其七十四
短くてごめんなさい
「きっと、あの軈乃球は……………いわゆる"繭"のようなものです。
いつ孵化するか分からない繭…………それが割れた時、黒の御子は"完全復活"を遂げます。」
空に浮かぶ軈乃球を指し示しながら、巴樹は静かに語る。
「あの闇結界は、普通の黒亜が創り出すものとは違います。
普通の人間…………つまり、龍精ではない人達はくぐることが出来ます。
でも、龍精……………しかも、私達二十七族生は、逆にここへ"呼ばれます"。
そして、入ったら最期、黒の御子を倒すまで、ここから出られません。
いくら佳穂さんや冷さん、陵様の力でも、この闇結界は破れません。いわゆる"鉄壁の最強結界"です。」
そして、四方を囲む、巨大な蔦を指しながら話す。
そこで、佳穂がようやく口を開いた。
「これが、黒の御子が千年前にかけた【呪い】?」
「はい。【呪縛霊魂】という、いくら術をかけても呪いから逃れられないという、禁忌に値する呪術です。」
そう言う巴樹も、先ほどとはうって変わって、縛られたようにその場から動かない。
走って、疲れていはずの体は、もう落ち着いていた。
「じゃあ……………私達はどうすれば?」
「どうしようもできません…………………できないんです…………………手の、打ちようがないんです………………………」
絶望しきった巴樹の言葉は、佳穂の最後の望みを完璧に打ち砕いた。
「そ、か………………………」
十字路に、無言の静かな雰囲気が流れる。
「じゃ、あ…………………ここから出られないし、打つ手もないのね。」
「はい…………」
今にも泣きそうな巴樹の表情。
刹那
まさにその時だった。
地鳴りのような大きな音が、辺りの地面を揺るがす。
突然の揺れに、巴樹と佳穂は驚いて周りにあった電柱や壁に掴まる。
突如、巴樹の高い声が路地に響いた。
「か、佳穂さん!!上っ!!」
切羽詰まった響きに、佳穂は反射的に上を見る。
そこには、勾玉二つが組み合わさった形"のはずの"軈乃球があった。
だが、そこには軈乃球は無かった。
しかし、そこにはぐるぐると黒い渦を巻く球体が浮かんでいた。
「「?!」」
そして、その渦は少しずつ拡大してゆき、最終的には家一軒がすっぽり入るほどの大きさにまで膨らんでいった。
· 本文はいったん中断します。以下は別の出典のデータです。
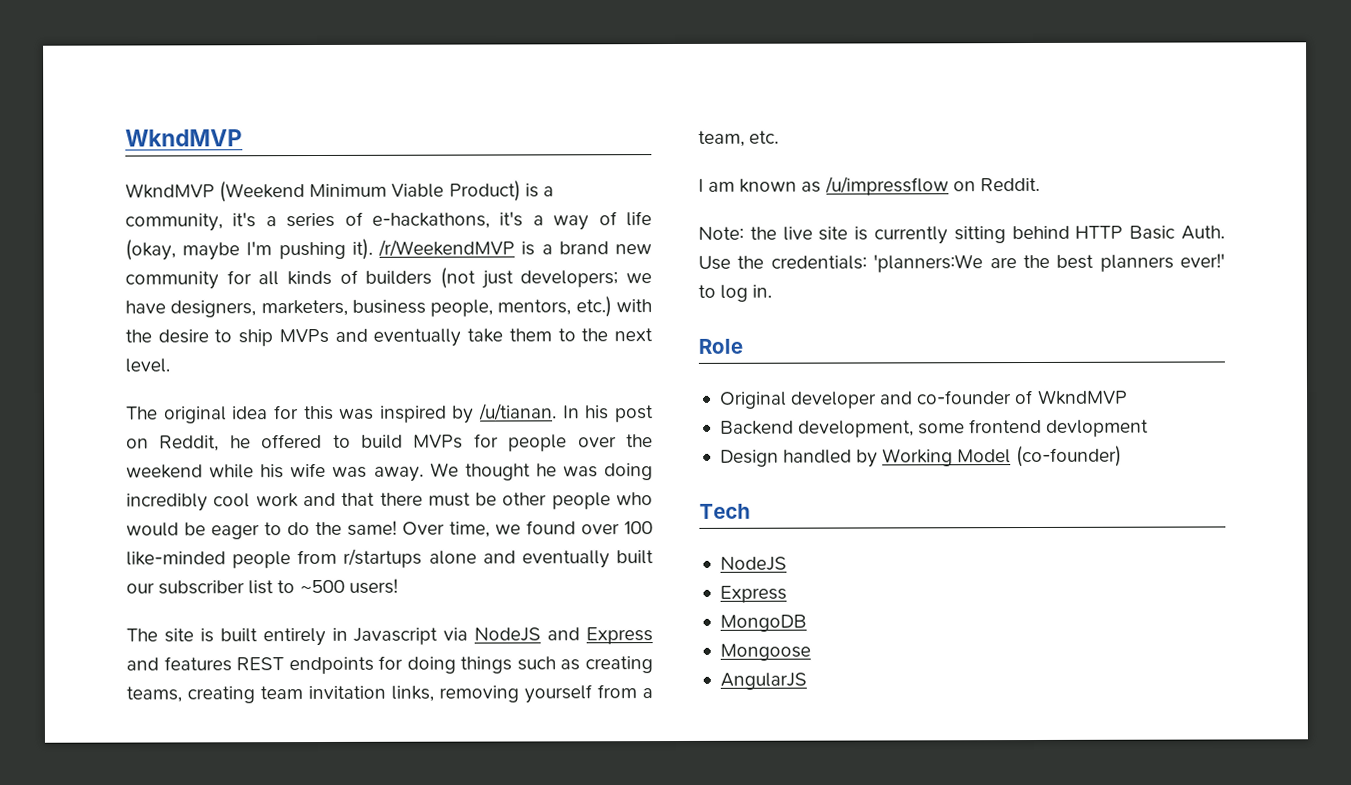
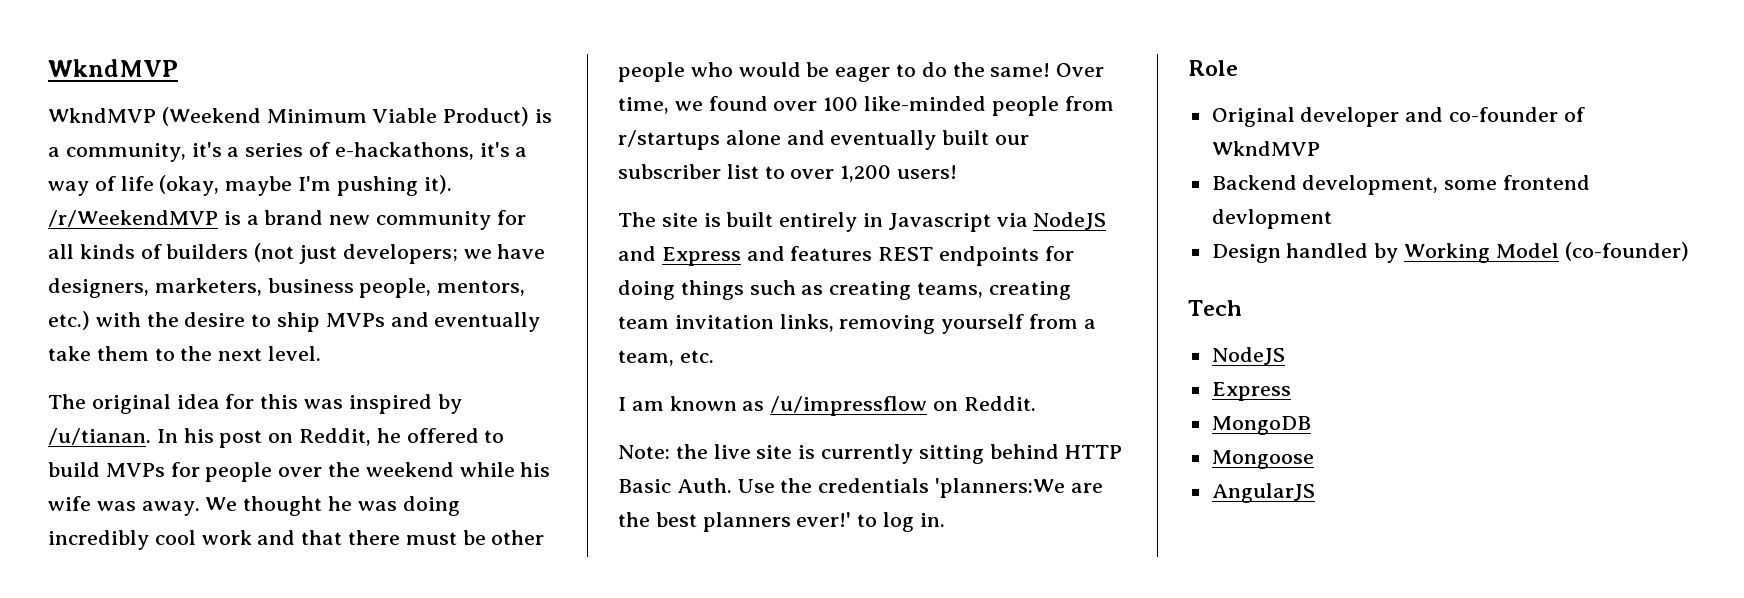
[299,579,345,594] ~500 -> [790,165,892,182] over 1,200
[770,255,867,270] credentials: -> [818,478,930,493] credentials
二人はそれを見て、大急ぎで飛行上昇し、軈乃球もどきの近くまで飛んできた。
「な、なにが起こってるの?」
「か、佳穂さん、離れてください………………………」
ぼそりとつぶやき、巴樹は風華を構える。
それを見て、佳穂も持っていた光輝に矢を番える。
その瞬間
クラがはじけるかのように軈乃球がはじけ、黒い霧が辺りを覆い尽くす。
もちろん、その爆発に最短距離でぶつかった二人は、一瞬で視界を奪われる。
「きゃああ!!」
「っっっ!!!」
巴樹の悲鳴が、黒い疾風に掻き消える。
『ふん…………………弱いな。』
突然、その疾風を切り裂くように、低い低い声が響き渡った。
まるで刃物のように、その言葉が風を消し去る。
『敵にもならぬ…………』
瞼を開いた二人の瞳に映ったのは、見覚えのある姿だった。
『"この"体も……………まだまだ強化しがいがある。』
黒い髪に整った顔立ち………きいだった。
だが、決定的に違った。
"彼"であって、【彼】でなかった。
黒い、腰下まである長い髪、平安時代のような紺色の袴、ギラリと獰猛に光る赤い瞳。
そして、真っ黒な刀剣の大太刀。
「く、『黒の御子』、ね…………………………」
『ふん………………貴様は…………この時代の龍か。くだらん余興だ。』
どこまでも見下したような視線と言葉。
だが、佳穂はいつもの冷静な言葉で言い返した。
「そうよ。後、この時代の龍でもあり、あなたの【呪縛】でここに来た、「南」の生まれ変わり。」
『ほう…………………"あれ"に関わる、我の復讐の人物か…………………』
にやりと口角を上げ、黒の御子は言った。
巴樹は、佳穂のその言葉に、静かに目を細めた。